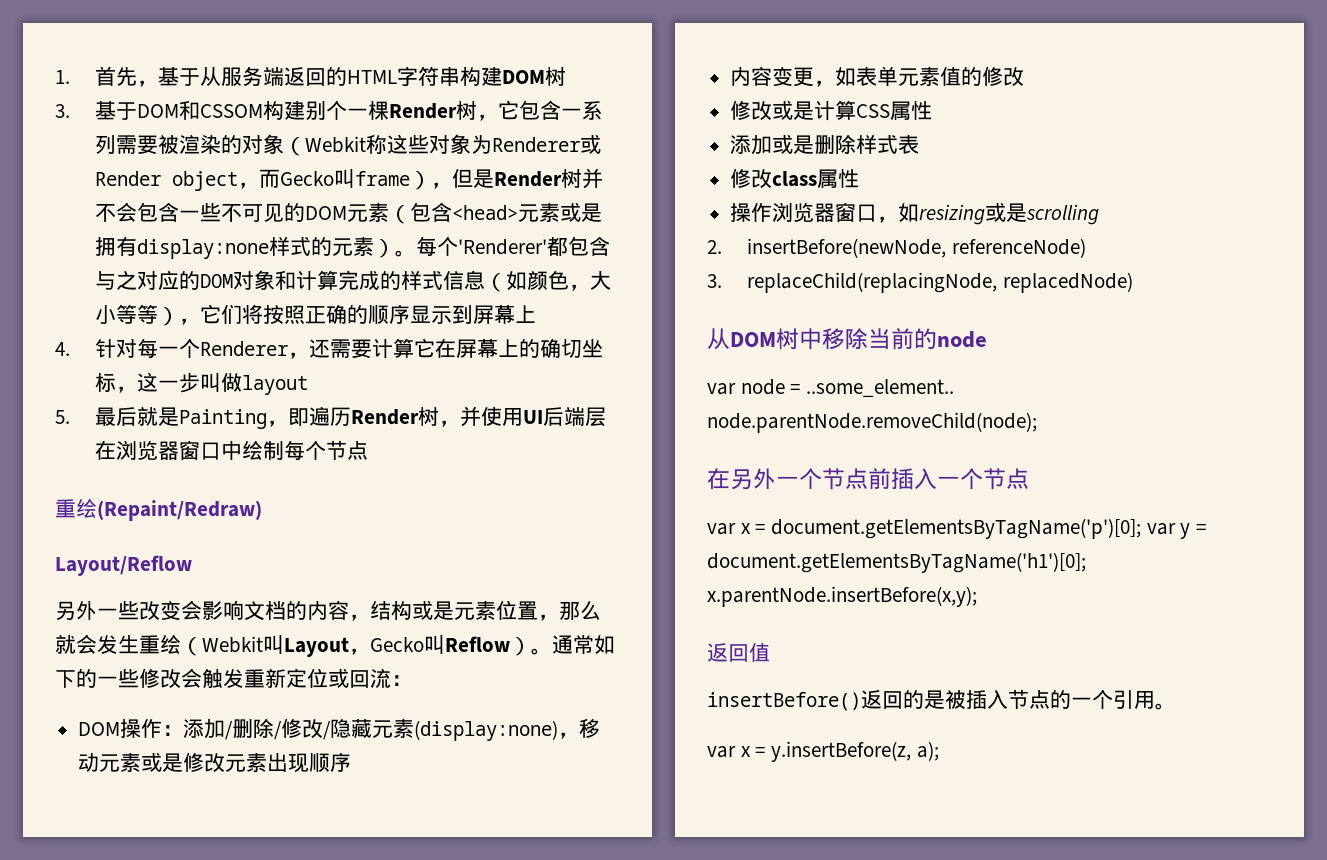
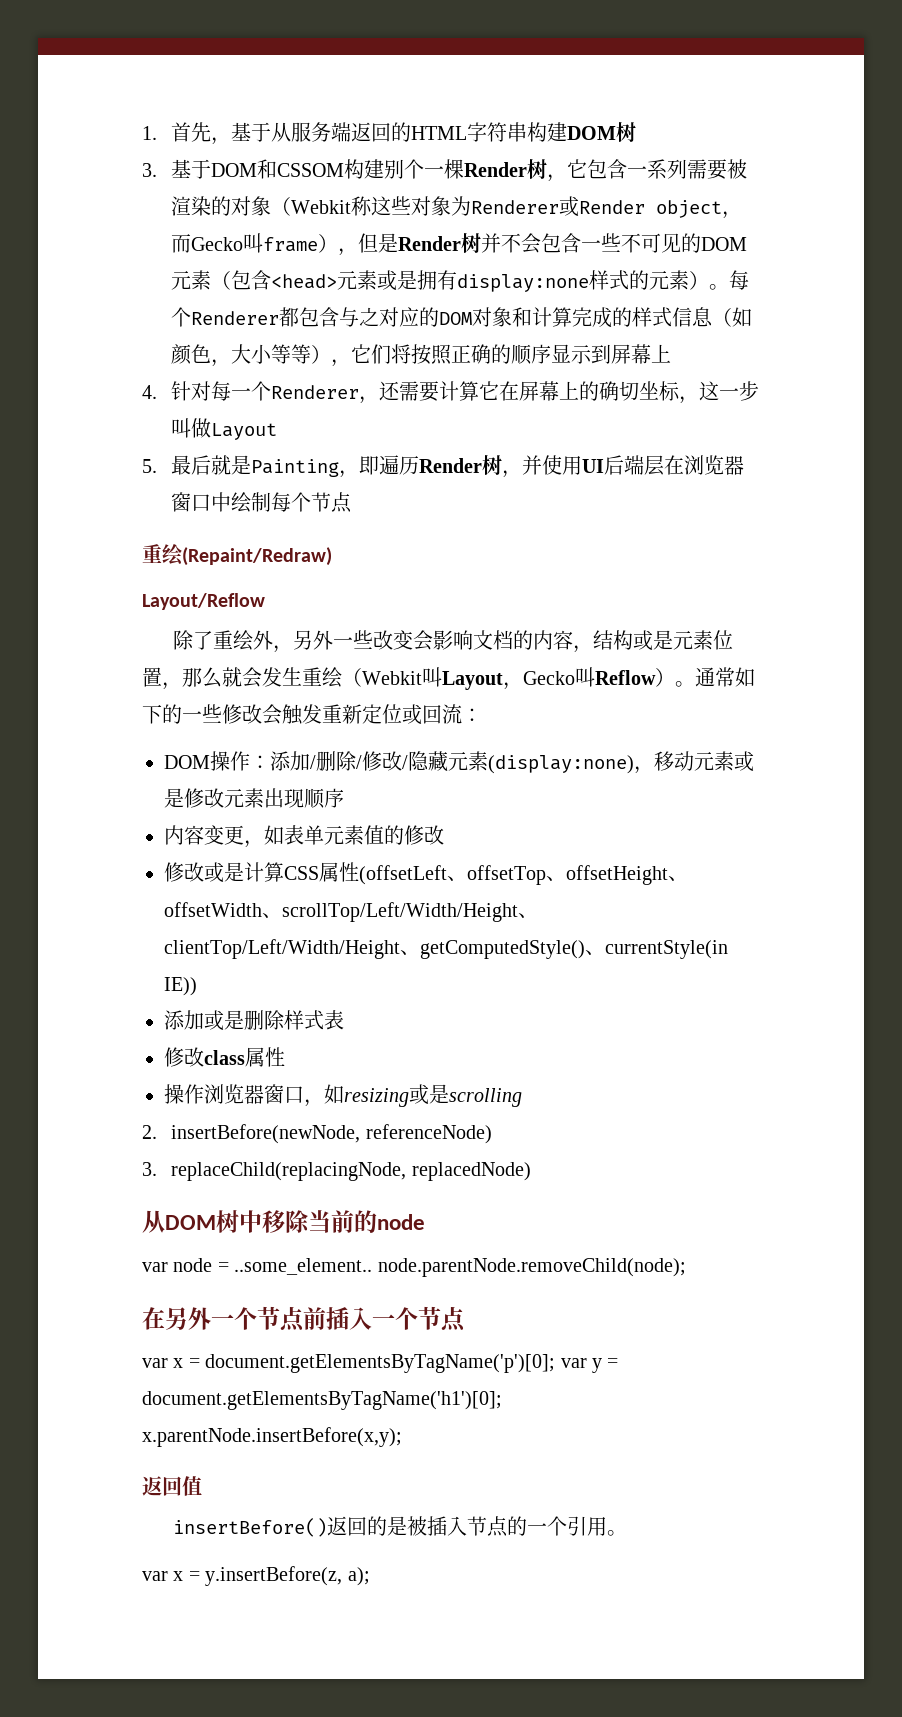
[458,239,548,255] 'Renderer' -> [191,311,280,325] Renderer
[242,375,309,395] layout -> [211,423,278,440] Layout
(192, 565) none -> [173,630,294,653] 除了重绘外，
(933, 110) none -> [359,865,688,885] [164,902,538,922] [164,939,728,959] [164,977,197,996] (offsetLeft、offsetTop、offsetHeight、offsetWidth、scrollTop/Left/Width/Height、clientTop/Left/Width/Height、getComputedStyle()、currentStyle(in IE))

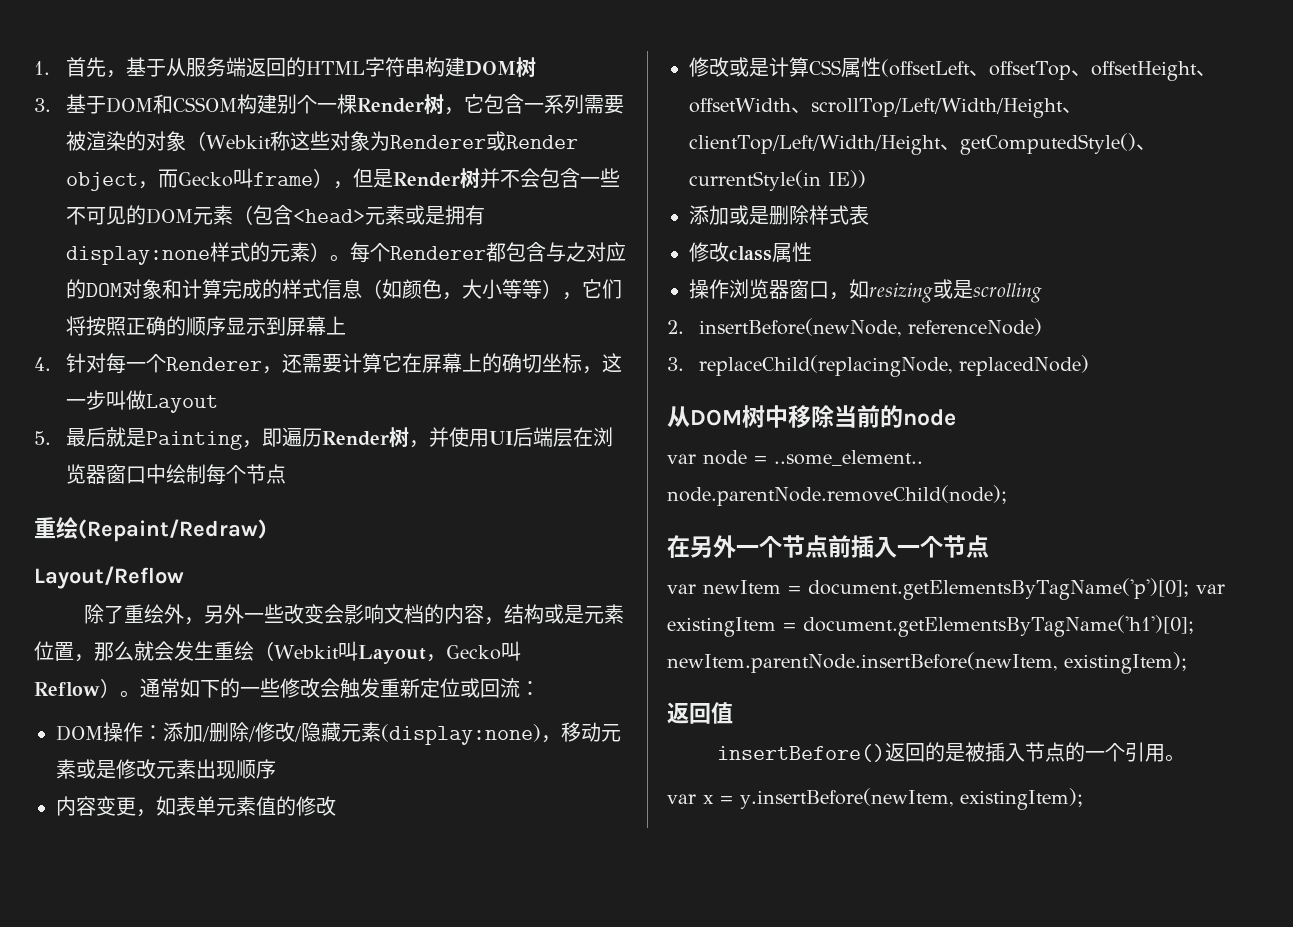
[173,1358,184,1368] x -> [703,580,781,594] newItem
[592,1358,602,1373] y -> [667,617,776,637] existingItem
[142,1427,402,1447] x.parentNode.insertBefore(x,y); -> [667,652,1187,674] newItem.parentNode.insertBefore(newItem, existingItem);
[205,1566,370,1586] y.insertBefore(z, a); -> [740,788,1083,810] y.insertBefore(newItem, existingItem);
_ _ _ _ _
- Exercise -
When a line in the records above contains the word "none", copy it.

- Response area -
(192, 565) none -> [173,630,294,653] 除了重绘外，
(933, 110) none -> [359,865,688,885] [164,902,538,922] [164,939,728,959] [164,977,197,996] (offsetLeft、offsetTop、offsetHeight、offsetWidth、scrollTop/Left/Width/Height、clientTop/Left/Width/Height、getComputedStyle()、currentStyle(in IE))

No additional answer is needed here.